Kami berusaha untuk menentukan hubungan antara A1 adanya dan wilayah yang terkena dampak kapal, stroke
volume, dan hasil antara pasien dengan stroke iskemik akut (AIS).
metode
Sebuah tinjauan retrospektif pasien prospektif diidentifikasi dengan AIS dari Juli 2008 sampai Maret 2013
dilakukan. Pasien tanpa pencitraan pembuluh darah intrakranial dikeluarkan. Kami membandingkan pasien dengan
absen A1 kepada pasien dengan segmen A1 bilateral dalam hal demografi, tingkat keparahan stroke (yang diukur
dengan National Institute of Health Stroke Scale [NIHSS]), distribusi vaskular, dan mortalitas di rumah sakit
dengan menggunakan uji chi-square dan logistik regresi.
hasil
Dari 1.146 pasien dengan AIS dan pencitraan pembuluh darah intrakranial, 5,9% pasien (n = 68) memiliki absen A1.
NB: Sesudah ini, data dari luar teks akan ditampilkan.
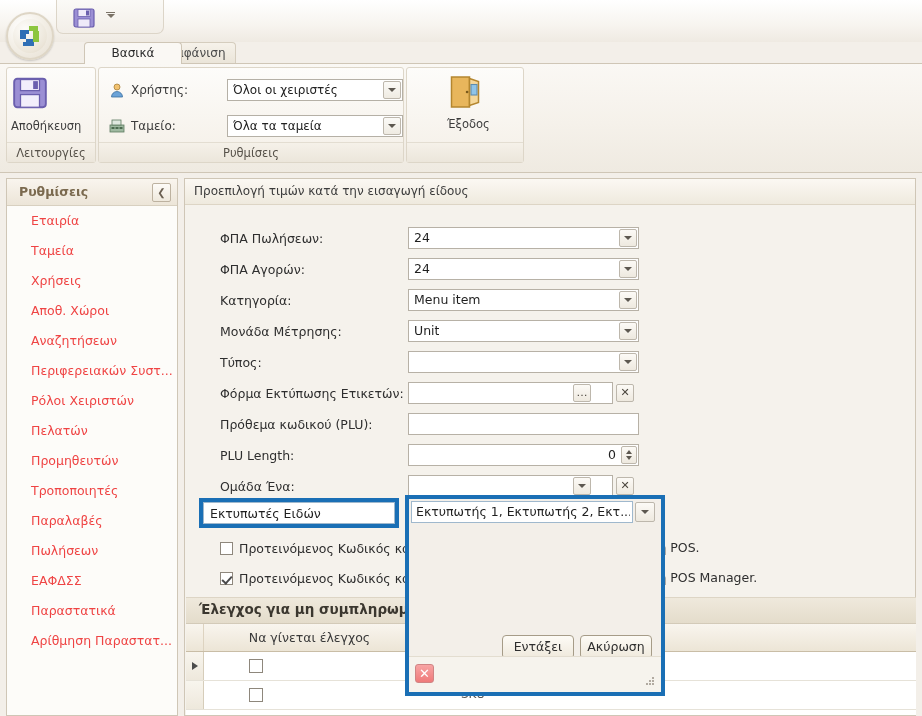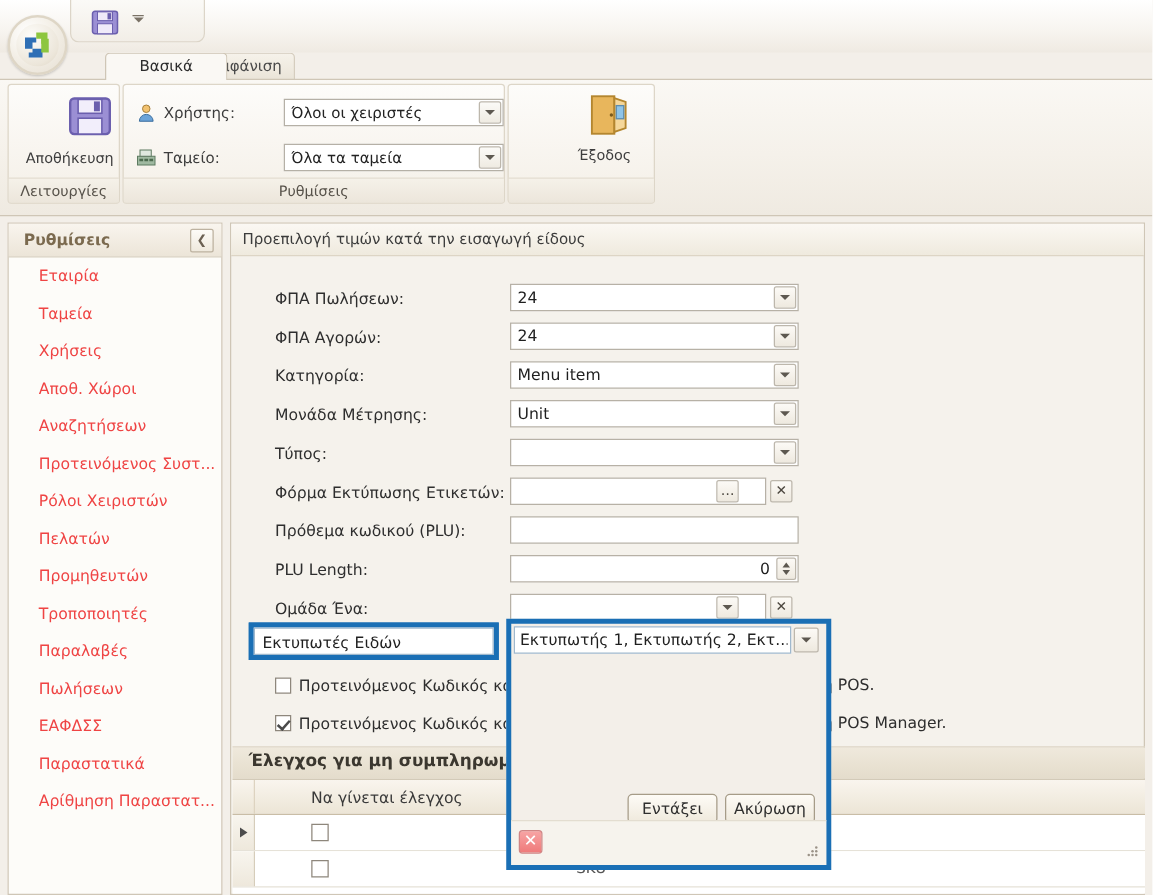--- a/index.html
+++ b/index.html
@@ -96,21 +96,21 @@
     line-height: 20px; text-align: center; font-size: 11.5px; color: #57524a;
     border-top: 1px solid #e3ddd1;
     background: linear-gradient(180deg,#f5f1e9 0%,#ece6db 100%);
   }
   #grp-functions { left: 6px; width: 90px; }
   #grp-settings  { left: 98px; width: 306px; }
   #grp-exit      { left: 406px; width: 118px; }
 
   .bigbtn {
     position: absolute; left: 50%; transform: translateX(-50%); top: 6px;
-    width: 80px; text-align: right; cursor: default;
+    width: 80px; text-align: left; cursor: default;
   }
   .bigbtn .lbl { font-size: 11.5px; color: #3d3d3d; margin-top: 3px; }
 
   .frow { position: absolute; left: 10px; font-size: 12px; color: #3c3c3c; }
   .frow .ficon { position: absolute; left: 0; top: 0; width: 16px; height: 16px; }
   .frow .flabel { position: absolute; left: 22px; top: 1px; white-space: nowrap; }
 
   .combo {
     position: absolute; height: 22px;
     background: #fff; border: 1px solid #b5b0a6;
@@ -467,21 +467,21 @@
     <div class="sb-head">
       <span class="t">Ρυθμίσεις</span>
       <span class="sb-collapse">❮</span>
     </div>
     <div class="sb-list" id="sb-list">
         <div class="sb-item"><span>Εταιρία</span></div>
         <div class="sb-item"><span>Ταμεία</span></div>
         <div class="sb-item"><span>Χρήσεις</span></div>
         <div class="sb-item"><span>Αποθ. Χώροι</span></div>
         <div class="sb-item"><span>Αναζητήσεων</span></div>
-        <div class="sb-item"><span>Προτεινόμενος Συστ...</span></div>
+        <div class="sb-item"><span>Περιφερειακών Συστ...</span></div>
         <div class="sb-item"><span>Ρόλοι Χειριστών</span></div>
         <div class="sb-item"><span>Πελατών</span></div>
         <div class="sb-item"><span>Προμηθευτών</span></div>
         <div class="sb-item"><span>Τροποποιητές</span></div>
         <div class="sb-item"><span>Παραλαβές</span></div>
         <div class="sb-item"><span>Πωλήσεων</span></div>
         <div class="sb-item"><span>ΕΑΦΔΣΣ</span></div>
         <div class="sb-item"><span>Παραστατικά</span></div>
         <div class="sb-item"><span>Αρίθμηση Παραστατ...</span></div>
         <div class="sb-item"></div>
Dibandingkan dengan pasien AIS lainnya, mereka yang absen A1were tua (65 vs 63 tahun, masing-masing, P = 0,016).
Tidak ada perbedaan antara kelompok dalam hal distribusi vaskular atau sisi stroke. Volume rata-rata jaringan
infracted mirip di seluruh kelompok bahkan ketika itu dikelompokkan berdasarkan Pengobatan akut klasifikasi
Stroke Trial. Pasien dengan A1 absen memiliki peluang dua kali lebih tinggi dari angka kematian di rumah sakit (rasio
odds, 2,4; selang kepercayaan 95%, 1,1-5,2; P = 0,028); Namun, signifikansi hilang setelah disesuaikan dengan usia,
NIHSS pada awal, dan glukosa pada masuk. Ukuran hasil lainnya adalah serupa di seluruh kelompok.
kesimpulan
Dalam sampel kami, pasien dengan segmen absen A1 tidak memiliki distribusi tertentu vaskular, volume infark yang
lebih besar, atau hasil yang lebih buruk.